When a line in the listing contains the string "spacing", pick it out and copy it.
━━━━━━━━━━━━━━━━
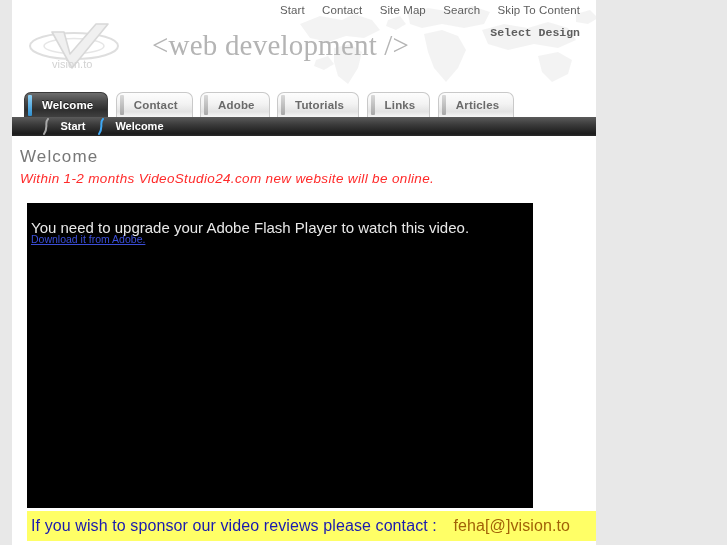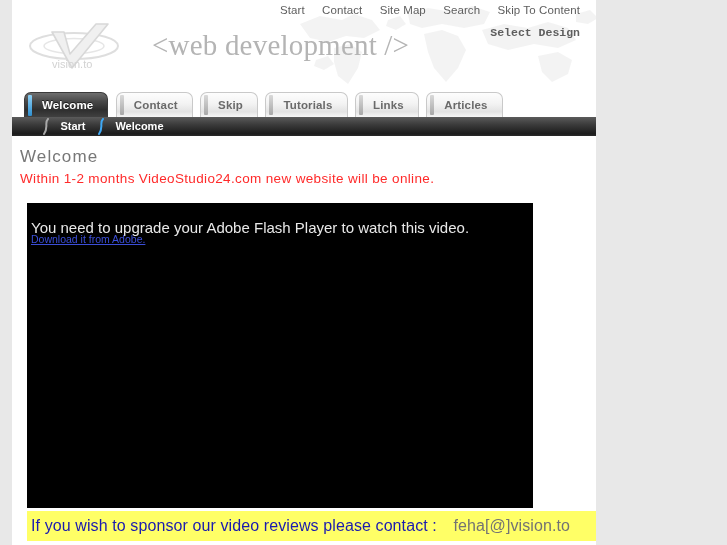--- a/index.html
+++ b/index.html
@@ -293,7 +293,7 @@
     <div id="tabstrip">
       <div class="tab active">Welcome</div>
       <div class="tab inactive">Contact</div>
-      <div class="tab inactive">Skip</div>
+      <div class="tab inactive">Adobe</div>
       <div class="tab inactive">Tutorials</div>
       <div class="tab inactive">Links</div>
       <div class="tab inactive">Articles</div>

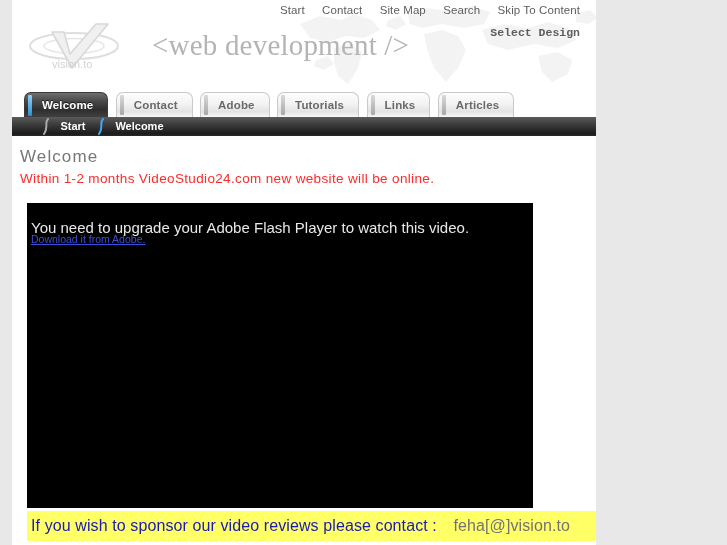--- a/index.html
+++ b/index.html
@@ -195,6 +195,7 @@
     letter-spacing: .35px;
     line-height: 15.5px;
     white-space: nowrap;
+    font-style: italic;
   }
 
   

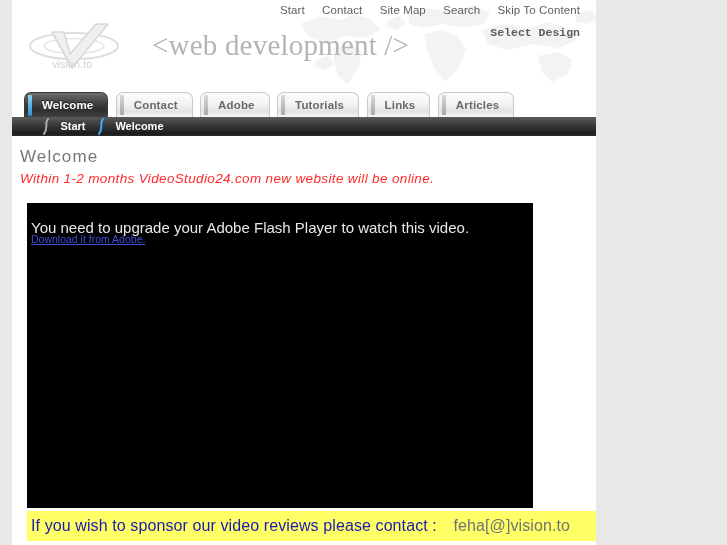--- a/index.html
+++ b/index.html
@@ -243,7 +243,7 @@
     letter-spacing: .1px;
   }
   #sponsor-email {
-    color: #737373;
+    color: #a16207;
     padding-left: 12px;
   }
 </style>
━━━━━━━━━━━━━━━━
_FINISHED EXERCISE_:
     letter-spacing: .35px;
     letter-spacing: .1px;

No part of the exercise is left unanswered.